Article Text
Abstract
BACKGROUND: Metastatic pulmonary calcification, a complication of uraemia and disordered calcium metabolism, may be diffuse or localised. The factors that determine calcium precipitation are complex, but tissue alkalosis is thought to be important. As obstruction of the pulmonary artery theoretically causes local alkalosis a retrospective necropsy study was carried out to examine the relation between metastatic pulmonary calcification and vascular obstruction. METHODS: Five patients with focal and two with diffuse metastatic calcification in the lungs were identified over eight years. Lungs were studied macroscopically and by light microscopy, haematoxylin and eosin and histochemical stains being used for calcium. RESULTS: Underlying risk factors for calcification in these patients included renal failure in six and disseminated malignancy in five.
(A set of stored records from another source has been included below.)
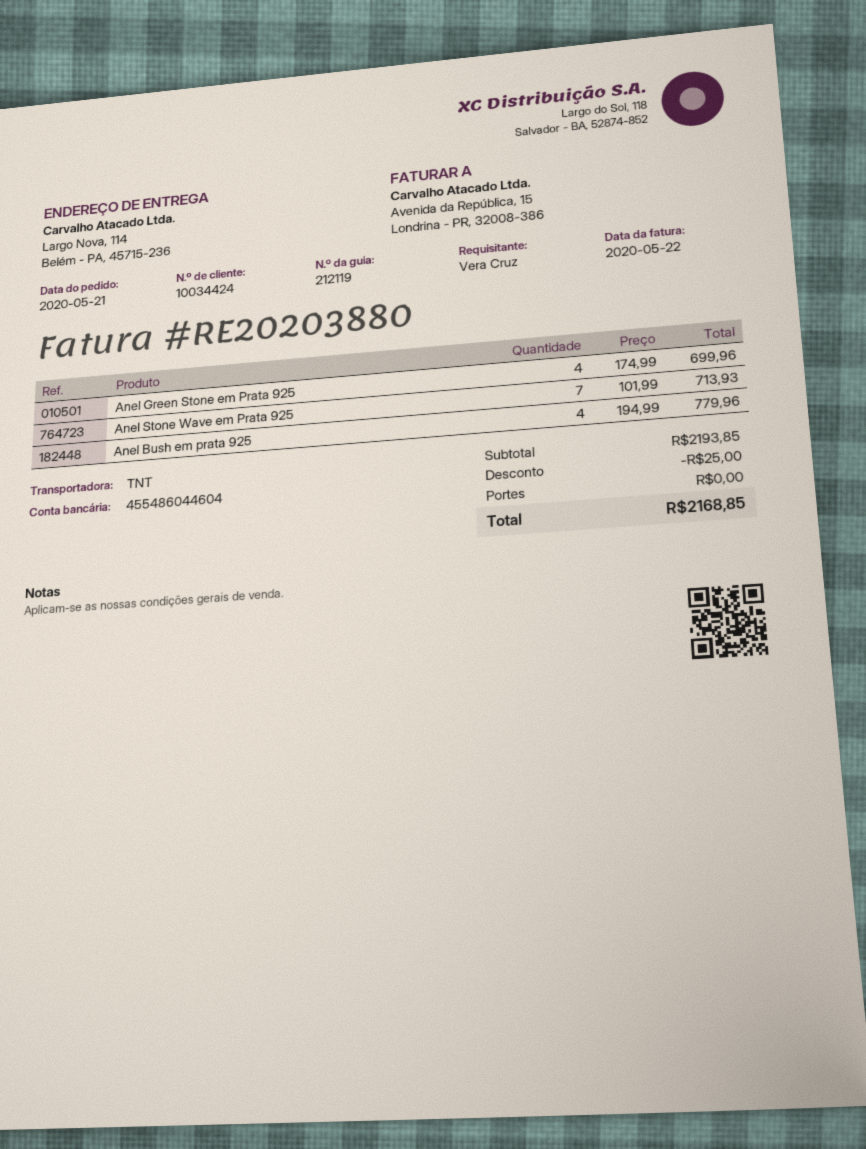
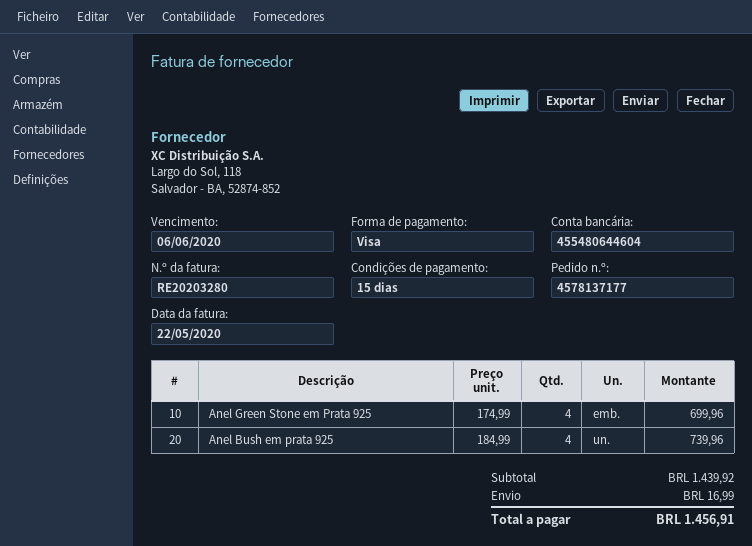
invoice number: RE20203880 -> RE20203280
bank account: 455486044604 -> 455480644604
Anel Stone Wave em Prata 925: 7 x 101.99 = 713.93 -> none
Anel Bush em prata 925: 4 x 194.99 = 779.96 -> 4 x 184.99 = 739.96
subtotal: 2193.85 -> 1439.92
discount: 25.00 -> none
shipping: 0.00 -> 16.99
total: 2168.85 -> 1456.91

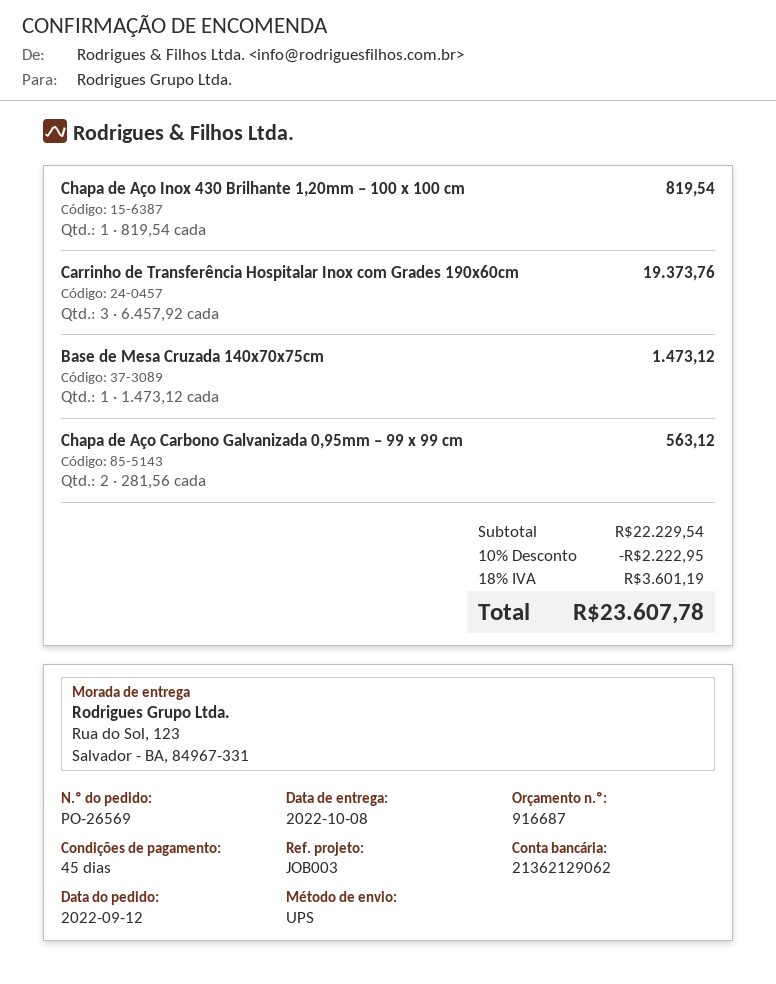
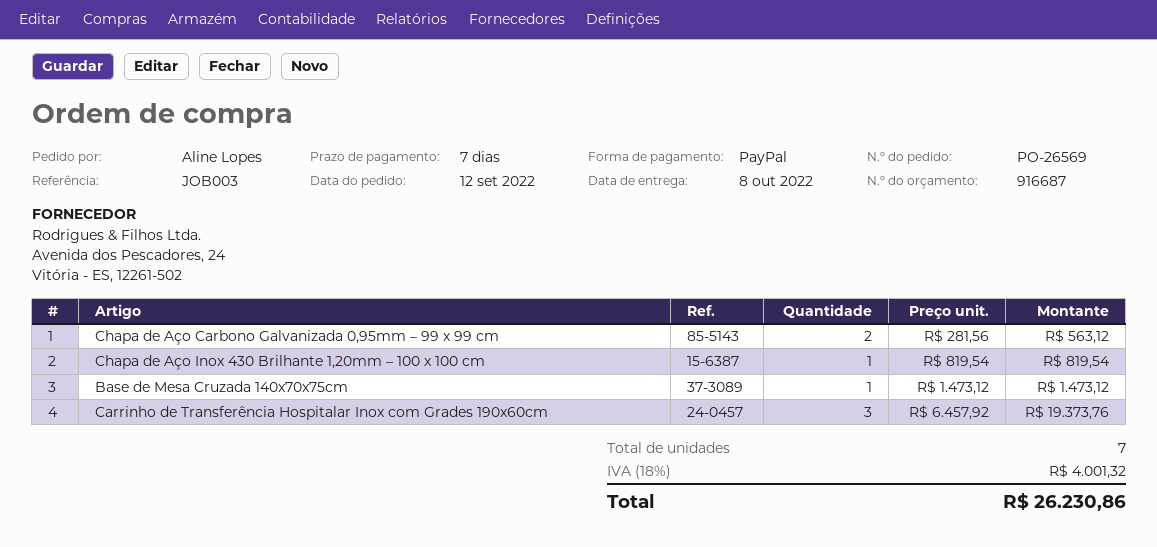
payment terms: 45 days -> 7 days
discount: 10% = 2222.95 -> none
tax: 18% = 3601.19 -> 18% = 4001.32
total: 23607.78 -> 26230.86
In the five patients with localised calcification obstruction of the pulmonary artery by thrombus or tumour was found proximal or adjacent to areas of calcium deposition. In two patients metastatic calcification was confined to a lung with unilateral pulmonary artery thromboembolic occlusion. Calcification was not specifically associated with infarction, pneumonia, or diffuse alveolar damage. Lesions of the pulmonary artery were not seen in the two patients with diffuse bilateral metastatic calcification. CONCLUSION: In this small series there was a spatial association between pulmonary artery obstruction and localised metastatic calcification. It is proposed that pulmonary artery obstruction alters the microchemical environment of the lung, favouring tissue alkalosis and thereby enhancing parenchymal calcification in patients predisposed to this condition.